◆ Task instructions ◆
Give back only one number: how many lines in the data below contain the word "padding".

==========

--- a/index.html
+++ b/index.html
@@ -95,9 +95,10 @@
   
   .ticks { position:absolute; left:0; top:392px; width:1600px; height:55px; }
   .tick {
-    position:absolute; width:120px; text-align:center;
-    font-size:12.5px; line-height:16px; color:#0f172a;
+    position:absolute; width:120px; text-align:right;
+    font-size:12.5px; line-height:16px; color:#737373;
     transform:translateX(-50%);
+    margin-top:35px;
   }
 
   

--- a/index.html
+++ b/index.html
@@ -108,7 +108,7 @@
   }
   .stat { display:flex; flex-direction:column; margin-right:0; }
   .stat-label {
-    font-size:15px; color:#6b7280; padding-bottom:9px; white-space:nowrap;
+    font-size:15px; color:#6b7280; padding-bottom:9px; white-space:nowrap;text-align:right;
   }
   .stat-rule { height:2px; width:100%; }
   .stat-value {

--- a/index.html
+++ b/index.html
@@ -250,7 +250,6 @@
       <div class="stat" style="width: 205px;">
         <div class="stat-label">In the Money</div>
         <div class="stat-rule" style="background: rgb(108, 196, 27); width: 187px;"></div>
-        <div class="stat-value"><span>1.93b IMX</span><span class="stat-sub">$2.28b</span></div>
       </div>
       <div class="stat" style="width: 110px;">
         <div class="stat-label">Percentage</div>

==========

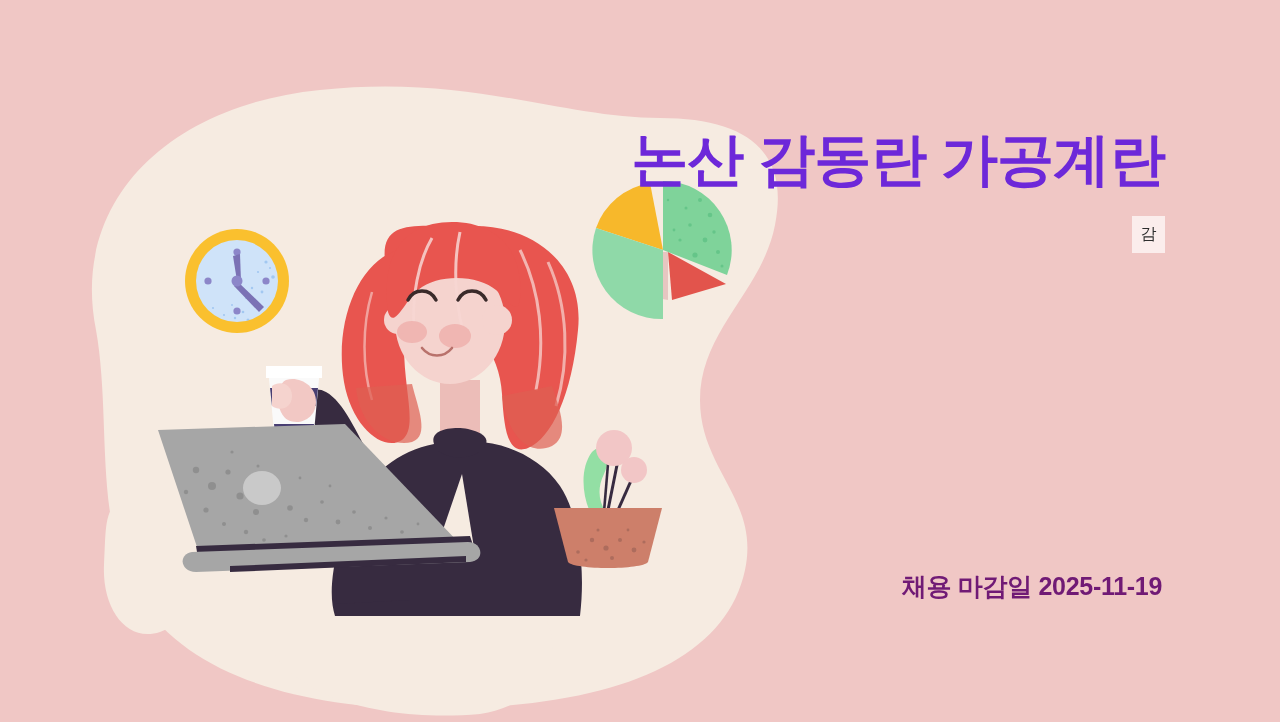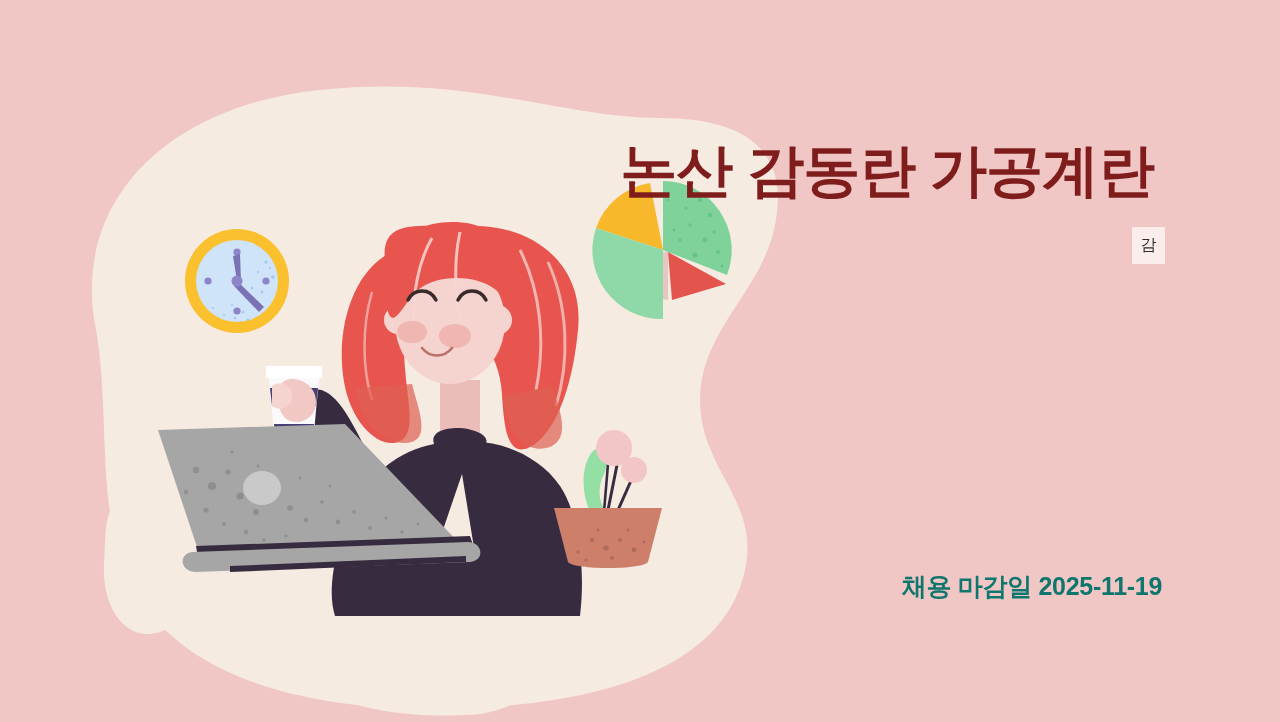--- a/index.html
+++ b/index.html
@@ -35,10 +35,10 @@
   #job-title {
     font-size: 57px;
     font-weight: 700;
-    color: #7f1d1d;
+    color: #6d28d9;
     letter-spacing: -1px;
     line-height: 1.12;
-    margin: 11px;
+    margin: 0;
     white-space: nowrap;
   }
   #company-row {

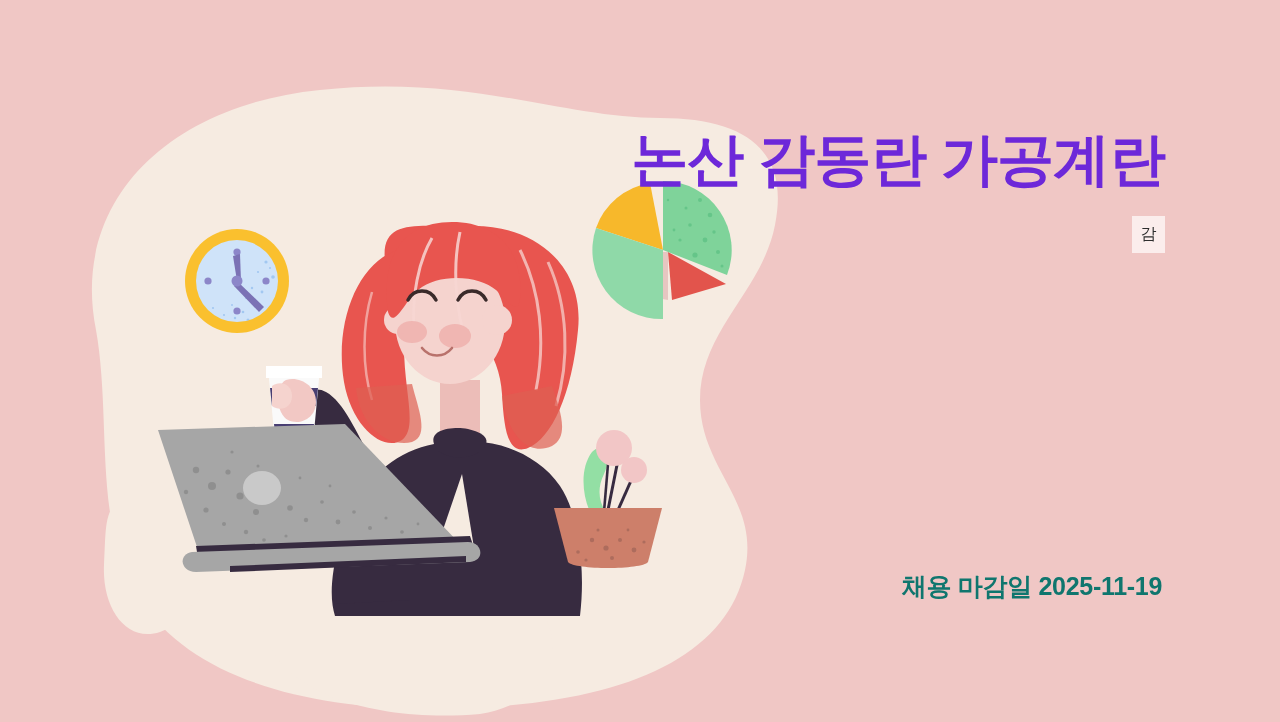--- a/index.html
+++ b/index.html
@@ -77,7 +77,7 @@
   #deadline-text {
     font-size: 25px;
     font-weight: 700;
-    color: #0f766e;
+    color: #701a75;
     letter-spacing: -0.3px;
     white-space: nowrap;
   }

==========

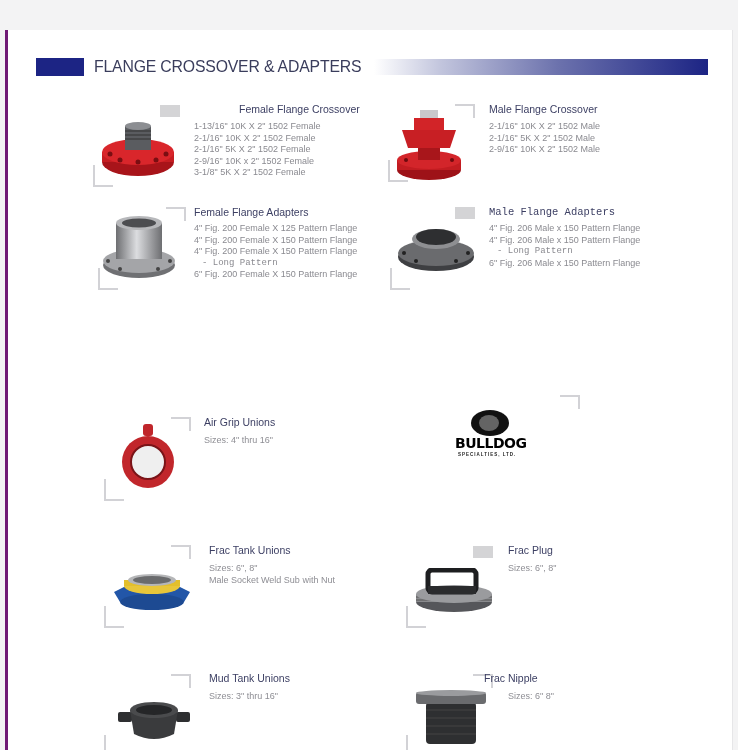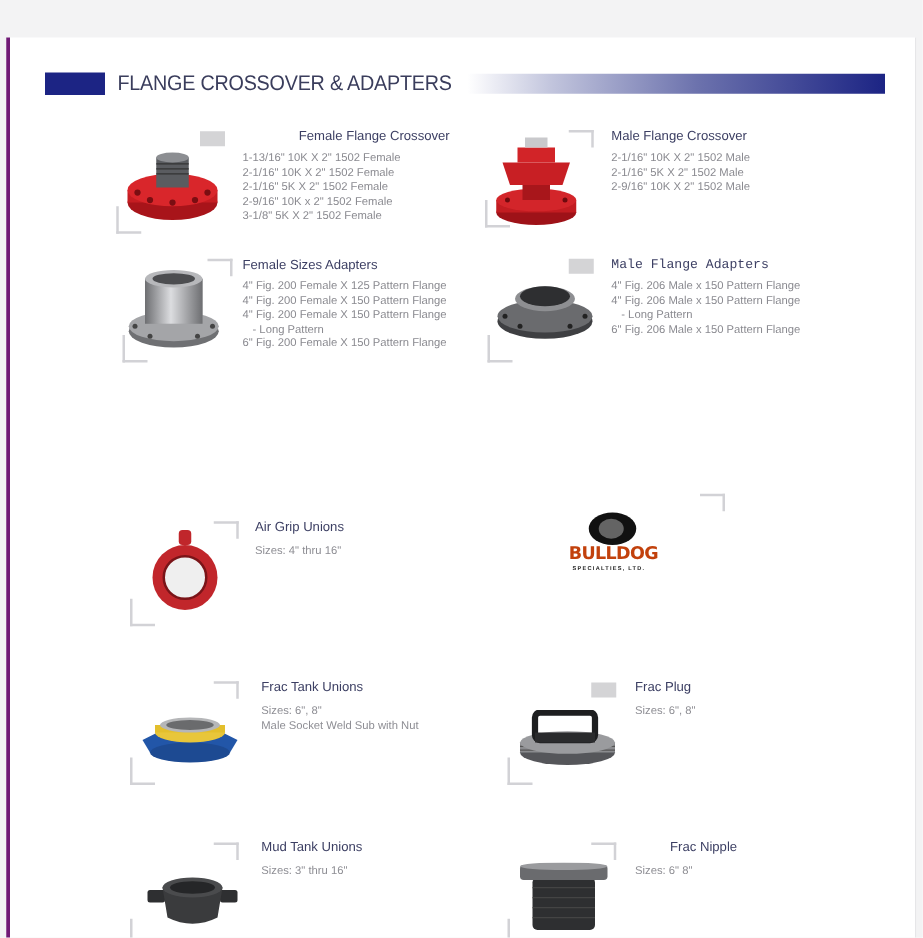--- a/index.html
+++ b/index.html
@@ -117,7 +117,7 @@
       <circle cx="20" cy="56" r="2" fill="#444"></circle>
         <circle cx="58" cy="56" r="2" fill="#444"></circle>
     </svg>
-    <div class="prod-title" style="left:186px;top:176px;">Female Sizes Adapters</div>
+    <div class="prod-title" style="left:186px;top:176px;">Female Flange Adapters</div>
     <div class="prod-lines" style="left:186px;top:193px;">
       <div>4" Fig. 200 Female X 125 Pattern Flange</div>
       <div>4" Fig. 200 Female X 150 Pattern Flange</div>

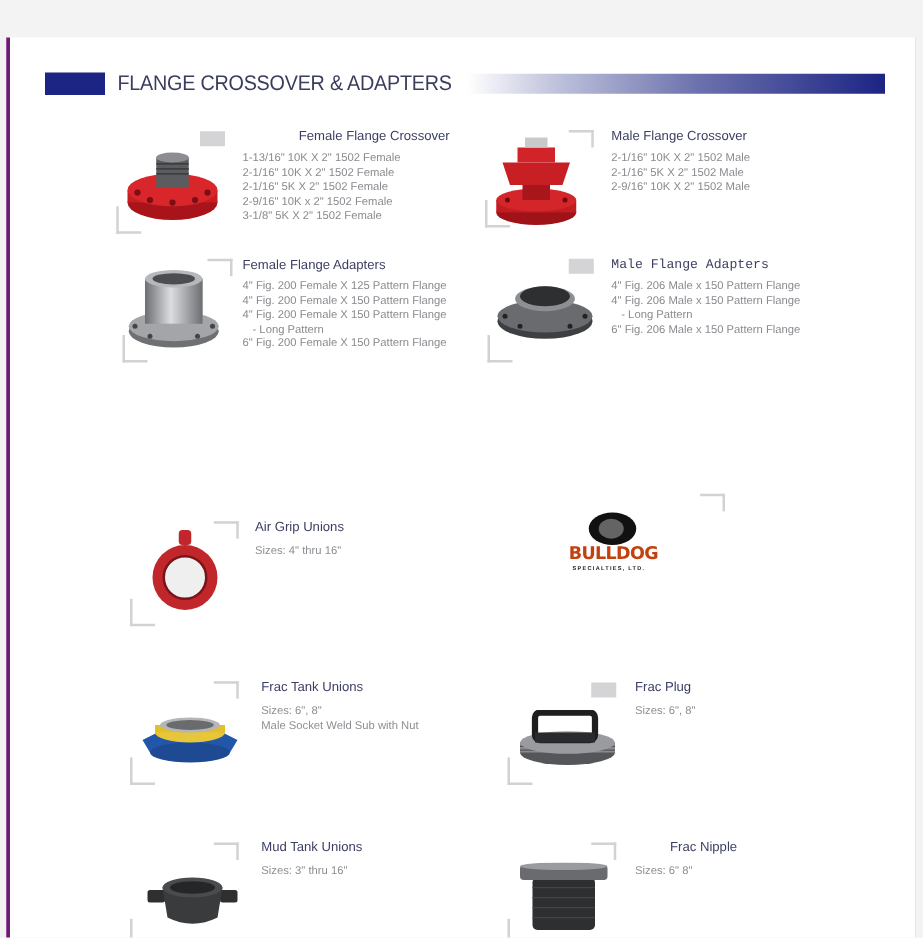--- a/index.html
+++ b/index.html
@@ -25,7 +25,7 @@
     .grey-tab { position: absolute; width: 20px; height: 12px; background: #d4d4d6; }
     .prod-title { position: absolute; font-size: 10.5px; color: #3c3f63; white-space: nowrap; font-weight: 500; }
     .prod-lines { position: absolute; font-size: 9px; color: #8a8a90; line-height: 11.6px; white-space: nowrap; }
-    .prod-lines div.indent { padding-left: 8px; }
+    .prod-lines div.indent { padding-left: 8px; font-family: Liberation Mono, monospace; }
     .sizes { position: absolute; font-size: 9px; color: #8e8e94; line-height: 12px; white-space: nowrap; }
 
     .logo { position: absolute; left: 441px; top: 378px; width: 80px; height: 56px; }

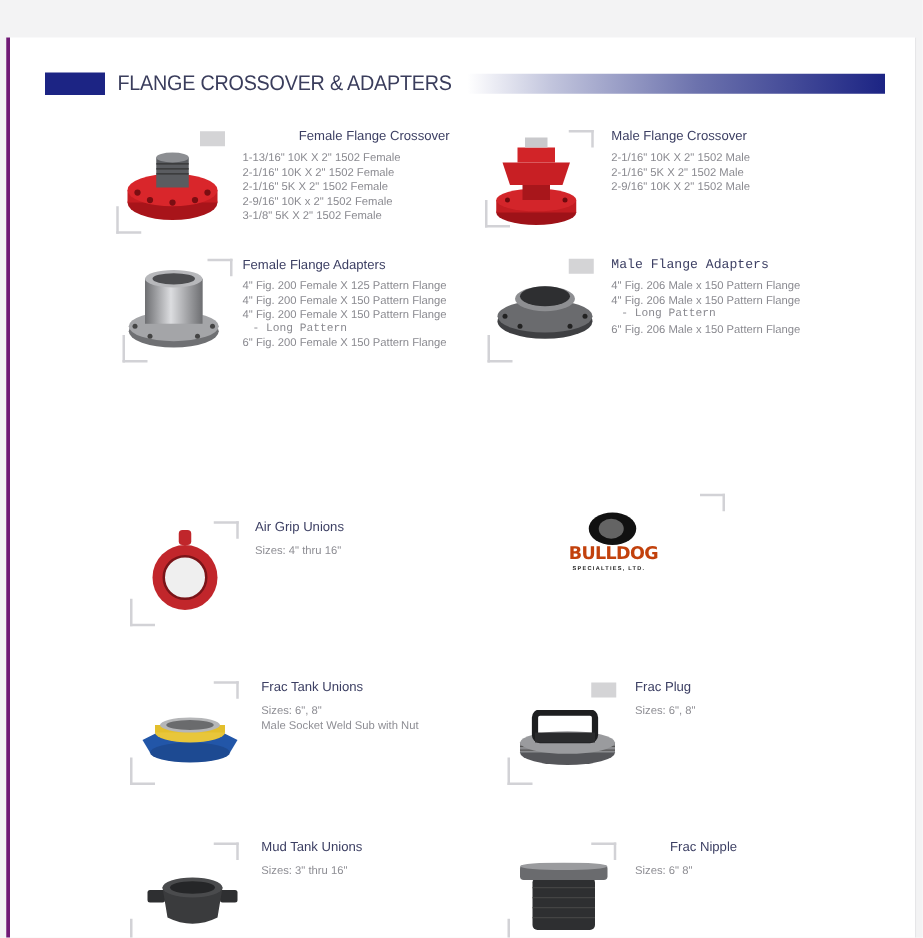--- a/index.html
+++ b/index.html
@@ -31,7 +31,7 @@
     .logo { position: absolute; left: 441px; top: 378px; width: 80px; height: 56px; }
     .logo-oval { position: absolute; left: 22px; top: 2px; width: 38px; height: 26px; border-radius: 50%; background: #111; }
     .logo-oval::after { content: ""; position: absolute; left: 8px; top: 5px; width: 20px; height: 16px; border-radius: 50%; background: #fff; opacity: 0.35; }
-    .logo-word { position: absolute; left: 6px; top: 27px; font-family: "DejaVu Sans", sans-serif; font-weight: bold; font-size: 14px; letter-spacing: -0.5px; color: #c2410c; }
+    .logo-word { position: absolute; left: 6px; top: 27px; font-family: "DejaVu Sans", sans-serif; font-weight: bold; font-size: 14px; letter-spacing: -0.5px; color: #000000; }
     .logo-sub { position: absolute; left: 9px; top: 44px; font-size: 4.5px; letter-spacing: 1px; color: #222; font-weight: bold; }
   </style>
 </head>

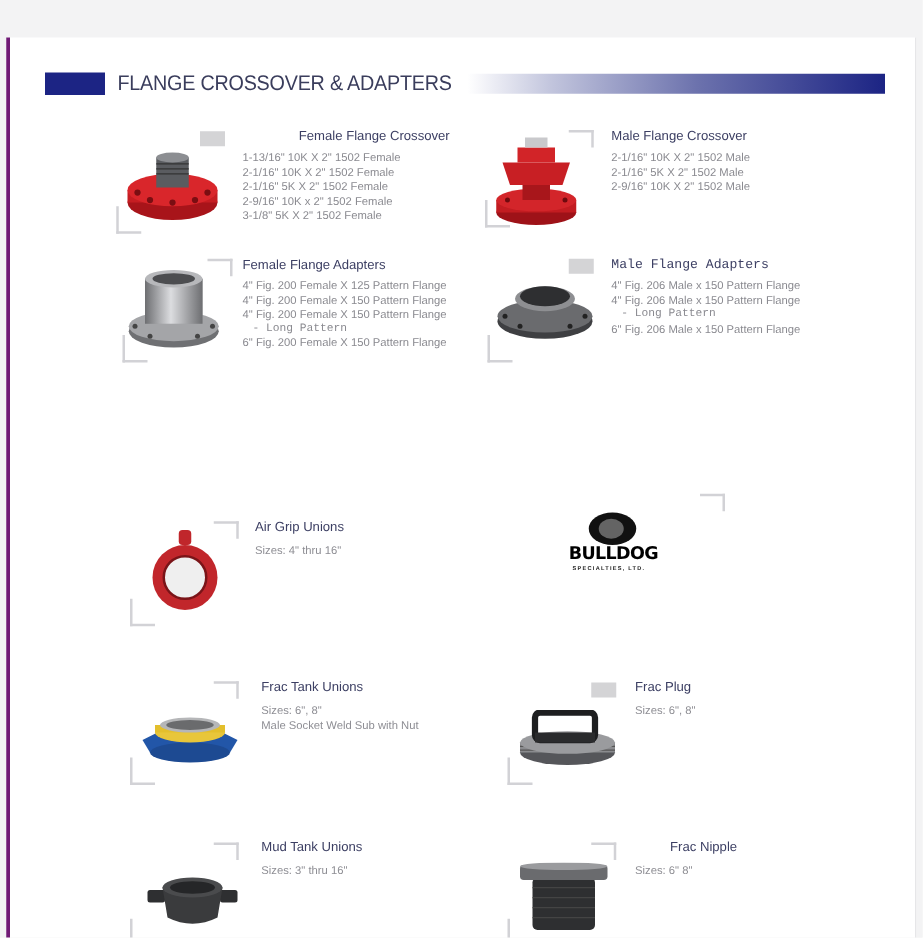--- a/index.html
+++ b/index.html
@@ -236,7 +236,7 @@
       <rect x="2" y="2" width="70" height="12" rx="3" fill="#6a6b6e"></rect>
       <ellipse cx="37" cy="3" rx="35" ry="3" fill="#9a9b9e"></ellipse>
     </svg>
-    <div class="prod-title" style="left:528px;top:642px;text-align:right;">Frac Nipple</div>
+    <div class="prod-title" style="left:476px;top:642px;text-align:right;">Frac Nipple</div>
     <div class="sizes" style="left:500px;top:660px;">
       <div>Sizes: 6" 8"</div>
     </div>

==========

◆ Expected answer ◆
4